De uitspraak is bekendgemaakt op:
Bent u het niet eens met deze uitspraak?
Als u het niet eens bent met deze uitspraak, kunt u een brief sturen naar de rechtbank waarin u uitlegt waarom u het er niet mee eens bent. Dit heet een verzetschrift. U moet dit verzetschrift indienen binnen 6 weken na de dag waarop deze uitspraak is bekendgemaakt. U ziet deze datum hierboven. Als u graag een zitting wilt waarin u uw verzetschrift kunt toelichten, kunt u dit in uw verzetschrift vermelden.

Voetnoten

1.Het verzoek tot het treffen van een voorlopige voorziening staat geregistreerd onder zaaknummer NL24.14600.
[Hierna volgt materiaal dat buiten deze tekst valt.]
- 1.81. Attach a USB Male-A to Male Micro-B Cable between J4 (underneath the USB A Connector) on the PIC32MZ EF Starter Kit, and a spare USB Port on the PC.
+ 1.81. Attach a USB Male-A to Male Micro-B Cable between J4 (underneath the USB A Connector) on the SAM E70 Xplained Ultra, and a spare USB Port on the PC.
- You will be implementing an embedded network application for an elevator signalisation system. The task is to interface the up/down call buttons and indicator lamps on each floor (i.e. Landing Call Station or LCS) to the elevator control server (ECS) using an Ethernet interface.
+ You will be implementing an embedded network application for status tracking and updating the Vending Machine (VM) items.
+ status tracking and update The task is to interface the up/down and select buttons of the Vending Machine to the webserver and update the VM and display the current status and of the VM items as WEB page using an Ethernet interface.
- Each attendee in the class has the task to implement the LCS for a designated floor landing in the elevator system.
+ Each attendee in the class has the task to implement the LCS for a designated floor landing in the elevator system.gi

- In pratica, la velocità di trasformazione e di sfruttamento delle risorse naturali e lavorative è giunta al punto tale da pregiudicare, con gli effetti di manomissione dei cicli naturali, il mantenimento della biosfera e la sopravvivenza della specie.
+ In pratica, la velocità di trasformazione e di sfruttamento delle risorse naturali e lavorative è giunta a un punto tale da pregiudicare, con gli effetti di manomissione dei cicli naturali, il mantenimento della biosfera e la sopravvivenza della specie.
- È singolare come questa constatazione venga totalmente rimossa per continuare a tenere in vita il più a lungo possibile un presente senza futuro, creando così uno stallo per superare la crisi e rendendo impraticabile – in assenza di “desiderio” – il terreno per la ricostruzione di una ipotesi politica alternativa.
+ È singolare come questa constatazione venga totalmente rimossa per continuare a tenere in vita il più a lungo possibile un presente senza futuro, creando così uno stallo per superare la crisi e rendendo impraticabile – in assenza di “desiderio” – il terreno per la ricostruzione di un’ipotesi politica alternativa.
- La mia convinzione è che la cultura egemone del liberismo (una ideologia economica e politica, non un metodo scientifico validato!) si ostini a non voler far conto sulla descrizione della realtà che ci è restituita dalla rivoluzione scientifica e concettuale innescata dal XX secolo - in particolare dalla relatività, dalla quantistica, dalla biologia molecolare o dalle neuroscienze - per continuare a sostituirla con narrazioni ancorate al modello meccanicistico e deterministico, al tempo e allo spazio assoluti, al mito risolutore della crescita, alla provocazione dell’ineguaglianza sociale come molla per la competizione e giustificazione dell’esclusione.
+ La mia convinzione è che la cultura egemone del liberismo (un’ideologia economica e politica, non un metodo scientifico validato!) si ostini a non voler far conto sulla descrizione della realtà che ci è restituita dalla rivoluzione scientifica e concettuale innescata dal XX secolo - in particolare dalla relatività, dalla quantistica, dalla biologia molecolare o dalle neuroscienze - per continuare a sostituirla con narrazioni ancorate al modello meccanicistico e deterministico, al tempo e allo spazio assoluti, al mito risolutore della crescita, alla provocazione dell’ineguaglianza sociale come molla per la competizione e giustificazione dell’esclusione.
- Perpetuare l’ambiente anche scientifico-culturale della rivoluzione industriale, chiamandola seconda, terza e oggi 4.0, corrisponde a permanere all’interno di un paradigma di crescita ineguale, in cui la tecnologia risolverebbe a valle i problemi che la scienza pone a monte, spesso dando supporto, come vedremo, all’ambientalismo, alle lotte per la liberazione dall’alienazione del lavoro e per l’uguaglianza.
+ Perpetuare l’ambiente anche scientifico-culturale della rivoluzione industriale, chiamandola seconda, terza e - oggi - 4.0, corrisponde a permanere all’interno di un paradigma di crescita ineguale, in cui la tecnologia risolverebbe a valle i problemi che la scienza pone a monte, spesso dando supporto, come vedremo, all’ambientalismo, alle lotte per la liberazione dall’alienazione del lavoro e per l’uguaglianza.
2.Bij besluit 2008/147/EG van 28 januari 2008 heeft de Raad van de Europese Unie de overeenkomst namens de Europese Gemeenschap goedgekeurd.
3.Zie ook de uitspraak van de Afdeling bestuursrechtspraak van de Raad van State (hierna: ABRvS), van 4 november 2020, ECLI:NL:RVS:2020:2592.
4.Dit staat ook in artikel 30, eerste lid, van de Vreemdelingenwet 2000.
5.Op grond van artikel 18, eerste lid en onder c van de Dublinverordening.
6.Zie ook de uitspraak van de ABRvS van 4 november 2020, ECLI:NL:RVS:2020:2592.
7.Vgl. het arrest van het Hof van Justitie van 19 maart 2019, ECLI:EU:C:2019:218 (Jawo).
8.Vgl. de uitspraak van de ABRvS van 12 juni 2024, ECLI:NL:RVS:2024:2359.